Department of Microbiology and Molecular Genetics, School of Medicine, University of Pittsburgh, Pittsburgh, PA, USA.
Molecular Microbiology (Impact Factor: 5.03). 03/2008; 67(4):881-90. DOI: 10.1111/j.1365-2958.2007.06100.x
Source: PubMed

ABSTRACT RepX protein encoded by the pXO1 plasmid of Bacillus anthracis is required for plasmid replication. RepX harbours the tubulin signature motif and contains limited amino acid sequence homology to the bacterial cell division protein FtsZ. Although replication proteins are not known to polymerize, here we show by electron microscopy that RepX undergoes GTP-dependent polymerization into long filaments.

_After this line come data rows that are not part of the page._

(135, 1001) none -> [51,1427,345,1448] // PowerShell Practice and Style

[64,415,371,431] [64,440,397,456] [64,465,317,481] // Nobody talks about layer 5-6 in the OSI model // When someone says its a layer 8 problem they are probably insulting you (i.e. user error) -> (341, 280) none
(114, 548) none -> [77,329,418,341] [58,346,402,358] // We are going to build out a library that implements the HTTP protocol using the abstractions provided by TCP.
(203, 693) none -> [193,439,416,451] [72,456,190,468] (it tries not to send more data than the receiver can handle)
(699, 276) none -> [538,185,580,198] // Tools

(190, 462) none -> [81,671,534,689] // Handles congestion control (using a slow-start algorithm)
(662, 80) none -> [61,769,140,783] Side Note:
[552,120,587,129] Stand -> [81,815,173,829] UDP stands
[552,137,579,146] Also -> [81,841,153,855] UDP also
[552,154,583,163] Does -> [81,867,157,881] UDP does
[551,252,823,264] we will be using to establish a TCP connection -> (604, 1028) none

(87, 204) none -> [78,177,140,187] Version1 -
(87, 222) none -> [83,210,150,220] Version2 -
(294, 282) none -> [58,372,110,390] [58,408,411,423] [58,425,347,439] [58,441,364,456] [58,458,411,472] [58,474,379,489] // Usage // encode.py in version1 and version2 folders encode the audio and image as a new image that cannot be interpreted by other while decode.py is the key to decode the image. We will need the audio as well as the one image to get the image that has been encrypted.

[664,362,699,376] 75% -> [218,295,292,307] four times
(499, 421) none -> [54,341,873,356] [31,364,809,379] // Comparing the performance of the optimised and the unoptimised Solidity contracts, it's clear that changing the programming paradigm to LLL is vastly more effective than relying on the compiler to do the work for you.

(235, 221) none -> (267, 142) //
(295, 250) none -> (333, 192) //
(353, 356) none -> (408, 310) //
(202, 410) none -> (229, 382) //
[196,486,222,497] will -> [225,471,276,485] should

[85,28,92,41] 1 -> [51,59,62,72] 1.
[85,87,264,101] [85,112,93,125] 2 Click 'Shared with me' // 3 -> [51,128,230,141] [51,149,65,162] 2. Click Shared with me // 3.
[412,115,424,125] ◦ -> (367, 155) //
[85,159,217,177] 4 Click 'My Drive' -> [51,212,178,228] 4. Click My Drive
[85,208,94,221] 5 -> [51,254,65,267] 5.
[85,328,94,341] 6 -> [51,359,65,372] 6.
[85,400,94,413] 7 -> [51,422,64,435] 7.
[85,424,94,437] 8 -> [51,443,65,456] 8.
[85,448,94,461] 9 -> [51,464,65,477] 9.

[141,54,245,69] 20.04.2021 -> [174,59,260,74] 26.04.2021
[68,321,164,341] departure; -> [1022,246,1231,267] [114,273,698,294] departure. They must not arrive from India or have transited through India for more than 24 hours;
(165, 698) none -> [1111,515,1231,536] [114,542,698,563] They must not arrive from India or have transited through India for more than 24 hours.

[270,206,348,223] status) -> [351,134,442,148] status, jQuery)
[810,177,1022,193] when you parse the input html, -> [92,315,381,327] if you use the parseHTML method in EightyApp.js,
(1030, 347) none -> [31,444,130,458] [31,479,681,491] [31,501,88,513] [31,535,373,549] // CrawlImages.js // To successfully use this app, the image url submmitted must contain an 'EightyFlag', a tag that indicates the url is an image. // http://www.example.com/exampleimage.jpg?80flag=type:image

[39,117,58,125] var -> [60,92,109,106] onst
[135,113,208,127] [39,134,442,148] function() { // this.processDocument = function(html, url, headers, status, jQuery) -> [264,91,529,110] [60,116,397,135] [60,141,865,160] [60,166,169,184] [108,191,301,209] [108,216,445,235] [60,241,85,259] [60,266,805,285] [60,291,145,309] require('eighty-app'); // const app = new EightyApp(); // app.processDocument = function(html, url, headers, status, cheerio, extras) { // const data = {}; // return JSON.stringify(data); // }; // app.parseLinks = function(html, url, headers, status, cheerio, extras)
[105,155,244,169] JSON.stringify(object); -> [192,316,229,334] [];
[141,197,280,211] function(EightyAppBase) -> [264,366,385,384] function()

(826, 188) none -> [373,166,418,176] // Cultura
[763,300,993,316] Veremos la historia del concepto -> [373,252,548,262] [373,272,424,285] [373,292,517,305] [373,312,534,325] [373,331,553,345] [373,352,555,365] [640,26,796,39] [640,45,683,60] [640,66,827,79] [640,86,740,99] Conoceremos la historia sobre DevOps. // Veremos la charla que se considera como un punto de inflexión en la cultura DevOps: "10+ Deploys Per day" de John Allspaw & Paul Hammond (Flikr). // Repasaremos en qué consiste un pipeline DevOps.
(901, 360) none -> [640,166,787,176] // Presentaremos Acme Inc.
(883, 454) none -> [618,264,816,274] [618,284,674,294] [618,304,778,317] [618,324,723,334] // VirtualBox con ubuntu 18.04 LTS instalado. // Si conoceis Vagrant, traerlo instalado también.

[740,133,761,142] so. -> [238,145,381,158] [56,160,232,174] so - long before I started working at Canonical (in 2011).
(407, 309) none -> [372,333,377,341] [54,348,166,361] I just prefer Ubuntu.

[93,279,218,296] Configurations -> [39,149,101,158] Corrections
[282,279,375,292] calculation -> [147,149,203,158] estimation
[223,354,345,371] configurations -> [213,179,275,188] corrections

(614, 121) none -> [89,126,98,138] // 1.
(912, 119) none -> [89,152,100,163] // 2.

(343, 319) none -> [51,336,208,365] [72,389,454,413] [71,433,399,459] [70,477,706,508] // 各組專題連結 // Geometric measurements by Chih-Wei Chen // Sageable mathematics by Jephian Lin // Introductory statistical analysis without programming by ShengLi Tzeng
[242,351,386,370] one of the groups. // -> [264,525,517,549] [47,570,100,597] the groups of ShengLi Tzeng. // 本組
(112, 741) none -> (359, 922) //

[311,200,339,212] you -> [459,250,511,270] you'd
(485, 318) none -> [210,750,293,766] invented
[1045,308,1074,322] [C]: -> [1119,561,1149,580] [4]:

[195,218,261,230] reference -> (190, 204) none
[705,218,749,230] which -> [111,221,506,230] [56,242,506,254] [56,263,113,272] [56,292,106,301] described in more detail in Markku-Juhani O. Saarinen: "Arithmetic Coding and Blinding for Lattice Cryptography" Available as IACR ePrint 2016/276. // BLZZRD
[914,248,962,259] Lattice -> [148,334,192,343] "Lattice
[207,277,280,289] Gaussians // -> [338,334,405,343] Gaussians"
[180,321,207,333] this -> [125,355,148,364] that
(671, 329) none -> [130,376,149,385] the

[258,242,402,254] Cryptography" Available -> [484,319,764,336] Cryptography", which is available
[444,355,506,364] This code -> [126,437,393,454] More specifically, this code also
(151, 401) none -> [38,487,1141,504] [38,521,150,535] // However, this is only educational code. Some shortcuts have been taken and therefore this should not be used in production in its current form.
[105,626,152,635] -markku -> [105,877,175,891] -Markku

RepX filaments assembled in the presence of GTPgammaS were more stable than those assembled in the presence of GTP, suggesting a role for GTP hydrolysis in the depolymerization of the filaments. Light scattering studies showed that RepX underwent rapid polymerization, and substitution of GTP with GTPgammaS stabilized the filaments. RepX exhibited GTPase activity and a mutation in the tubulin signature motif severely impaired its GTPase activity and its polymerization in vitro. Unlike FtsZ homologues, RepX harbours a highly basic carboxyl-terminal region and exhibits GTP-dependent, non-specific DNA binding activity. We speculate that RepX may be involved in both the replication and segregation of the pXO1 plasmid.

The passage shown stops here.